--- THE DATA ---

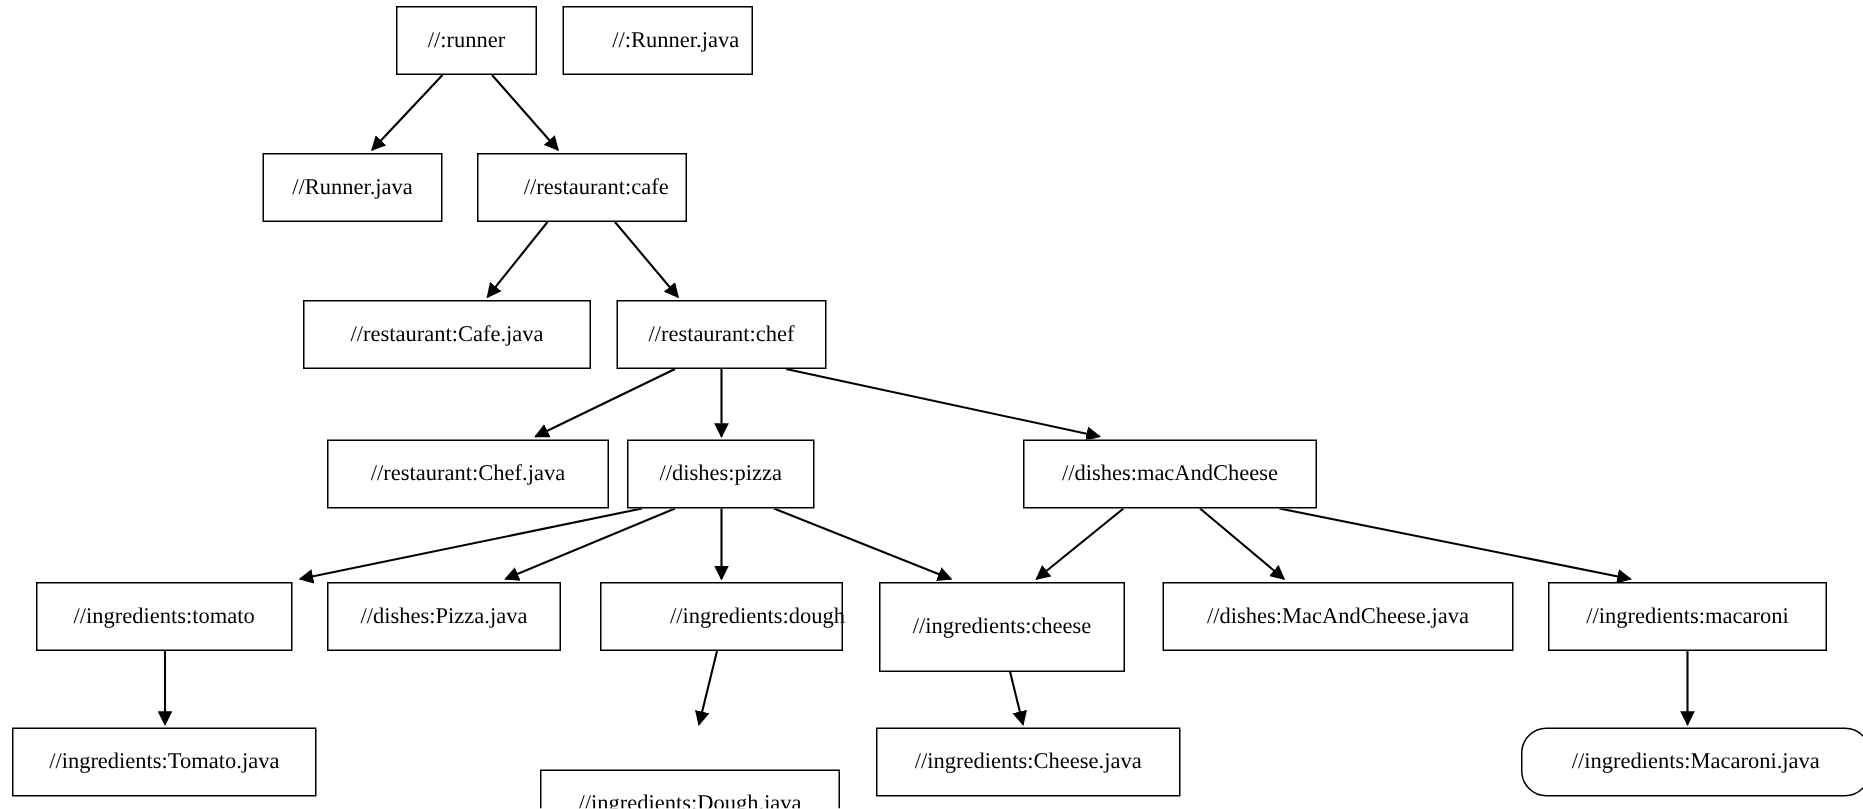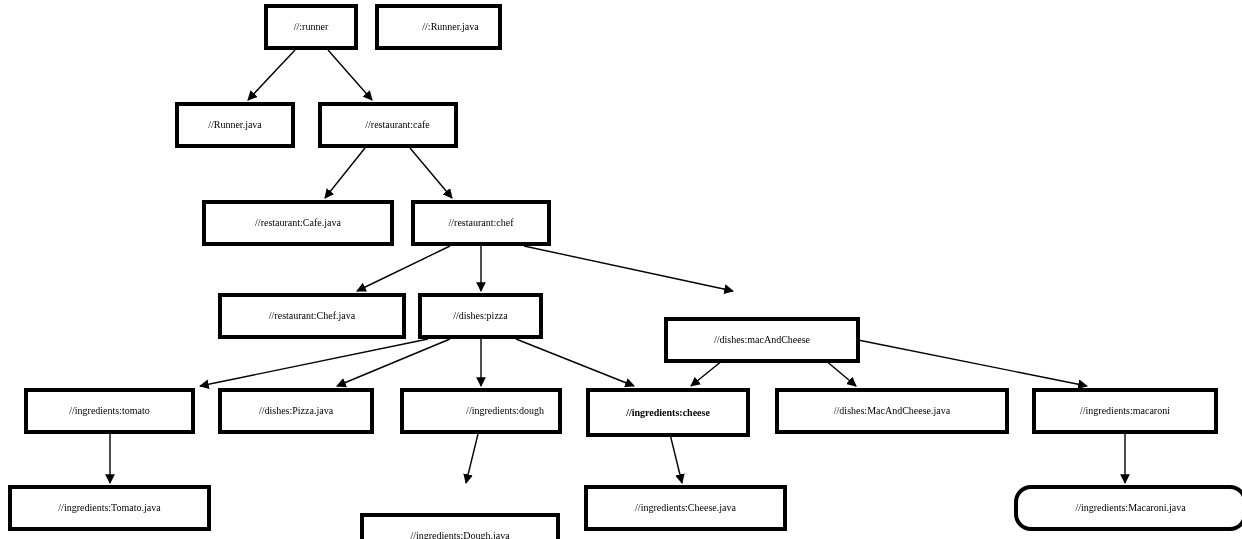--- a/index.html
+++ b/index.html
@@ -18,10 +18,10 @@
   .node {
     position: absolute;
     box-sizing: border-box;
-    border: 4px solid #d946ef;
+    border: 1px solid #d946ef;
     background: #ffffff;
     color: #000000;
-    font-size: 10px;
+    font-size: 15px;
     line-height: 1;
     display: flex;
     align-items: center;

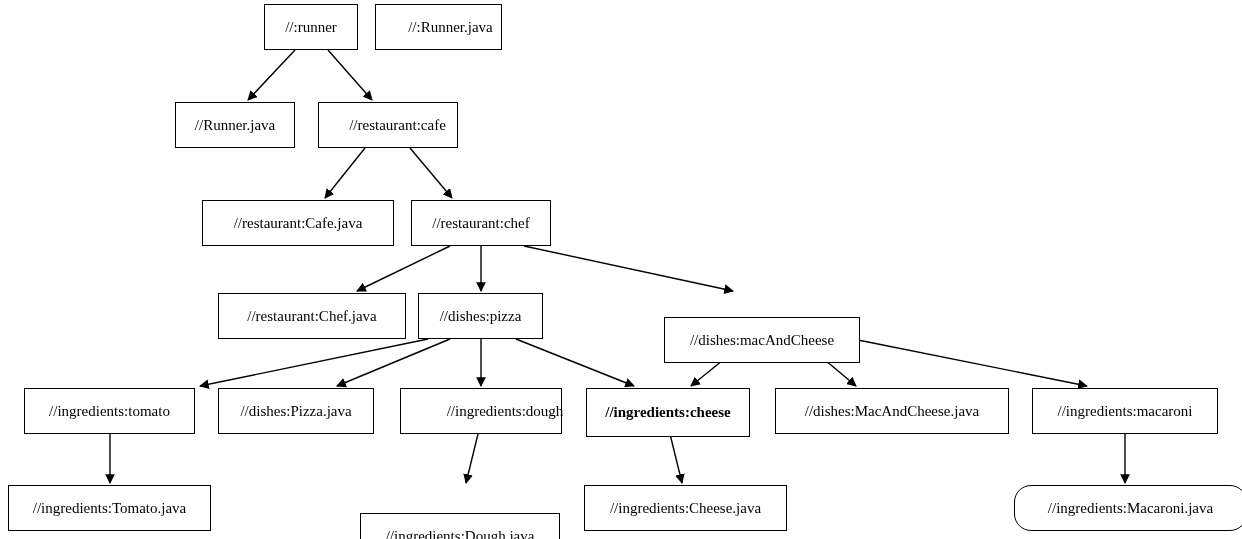--- a/index.html
+++ b/index.html
@@ -78,7 +78,7 @@
       <div class="node" style="left: 411px; top: 200px; width: 140px; height: 46px; background: rgb(255, 255, 255); border-color: rgb(0, 0, 0);">//restaurant:chef</div>
       <div class="node" style="left: 218px; top: 293px; width: 188px; height: 46px; background: rgb(255, 255, 255); border-color: rgb(0, 0, 0);">//restaurant:Chef.java</div>
       <div class="node" style="left: 418px; top: 293px; width: 125px; height: 46px; background: rgb(255, 255, 255); border-color: rgb(0, 0, 0);">//dishes:pizza</div>
-      <div class="node" style="left: 664px; top: 293px; width: 196px; height: 46px; background: rgb(255, 255, 255); border-color: rgb(0, 0, 0); margin-top: 24px;">//dishes:macAndCheese</div>
+      <div class="node" style="left: 682px; top: 293px; width: 196px; height: 46px; background: rgb(255, 255, 255); border-color: rgb(0, 0, 0);">//dishes:macAndCheese</div>
       <div class="node" style="left: 24px; top: 388px; width: 171px; height: 46px; background: rgb(255, 255, 255); border-color: rgb(0, 0, 0);">//ingredients:tomato</div>
       <div class="node" style="left: 218px; top: 388px; width: 156px; height: 46px; background: rgb(255, 255, 255); border-color: rgb(0, 0, 0);">//dishes:Pizza.java</div>
       <div class="node" style="left: 400px; top: 388px; width: 162px; height: 46px; background: rgb(255, 255, 255); border-color: rgb(0, 0, 0); padding-left: 48px;">//ingredients:dough</div>

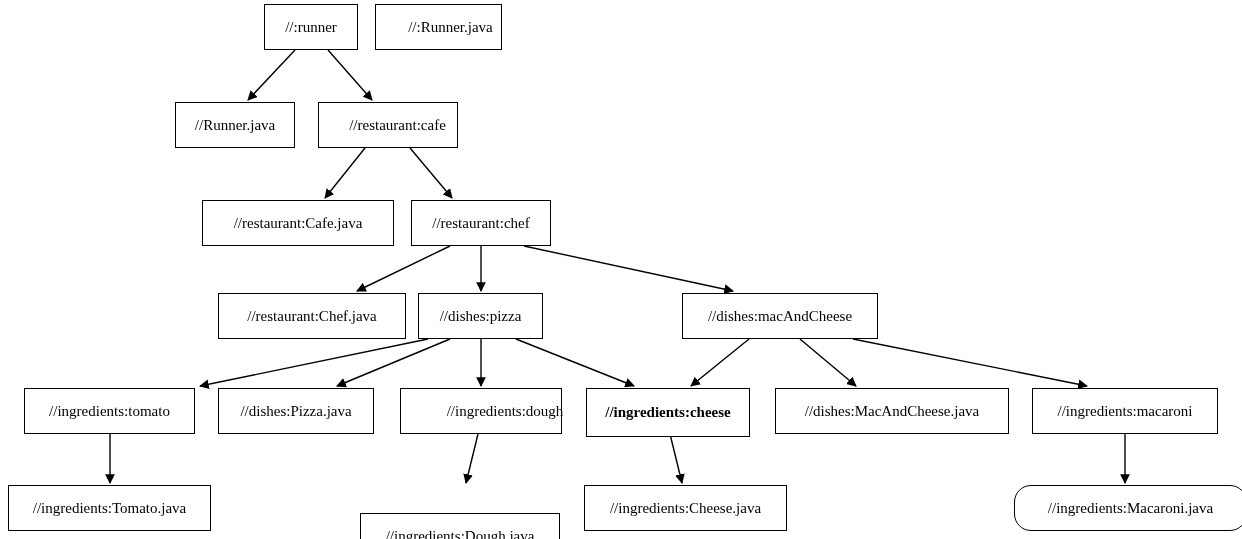--- a/index.html
+++ b/index.html
@@ -82,7 +82,7 @@
       <div class="node" style="left: 24px; top: 388px; width: 171px; height: 46px; background: rgb(255, 255, 255); border-color: rgb(0, 0, 0);">//ingredients:tomato</div>
       <div class="node" style="left: 218px; top: 388px; width: 156px; height: 46px; background: rgb(255, 255, 255); border-color: rgb(0, 0, 0);">//dishes:Pizza.java</div>
       <div class="node" style="left: 400px; top: 388px; width: 162px; height: 46px; background: rgb(255, 255, 255); border-color: rgb(0, 0, 0); padding-left: 48px;">//ingredients:dough</div>
-      <div class="node" style="left: 586px; top: 388px; width: 164px; height: 49px; background: rgb(255, 255, 255); border-color: rgb(0, 0, 0); font-weight: bold;">//ingredients:cheese</div>
+      <div class="node" style="left: 586px; top: 388px; width: 164px; height: 60px; background: rgb(255, 255, 255); border-color: rgb(0, 0, 0);">//ingredients:cheese</div>
       <div class="node" style="left: 775px; top: 388px; width: 234px; height: 46px; background: rgb(255, 255, 255); border-color: rgb(0, 0, 0);">//dishes:MacAndCheese.java</div>
       <div class="node" style="left: 1032px; top: 388px; width: 186px; height: 46px; background: rgb(255, 255, 255); border-color: rgb(0, 0, 0);">//ingredients:macaroni</div>
       <div class="node" style="left: 8px; top: 485px; width: 203px; height: 46px; background: rgb(255, 255, 255); border-color: rgb(0, 0, 0);">//ingredients:Tomato.java</div>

--- YOUR ASSIGNMENT ---
The answer is those lines of the material above that run from the one containing "display: flex;" up to and including the one containing "418px; top: 293px;", restated exactly and without images.

--- ANSWER AREA ---
     display: flex;
     align-items: center;

--- a/index.html
+++ b/index.html
@@ -78,7 +78,7 @@
       <div class="node" style="left: 411px; top: 200px; width: 140px; height: 46px; background: rgb(255, 255, 255); border-color: rgb(0, 0, 0);">//restaurant:chef</div>
       <div class="node" style="left: 218px; top: 293px; width: 188px; height: 46px; background: rgb(255, 255, 255); border-color: rgb(0, 0, 0);">//restaurant:Chef.java</div>
       <div class="node" style="left: 418px; top: 293px; width: 125px; height: 46px; background: rgb(255, 255, 255); border-color: rgb(0, 0, 0);">//dishes:pizza</div>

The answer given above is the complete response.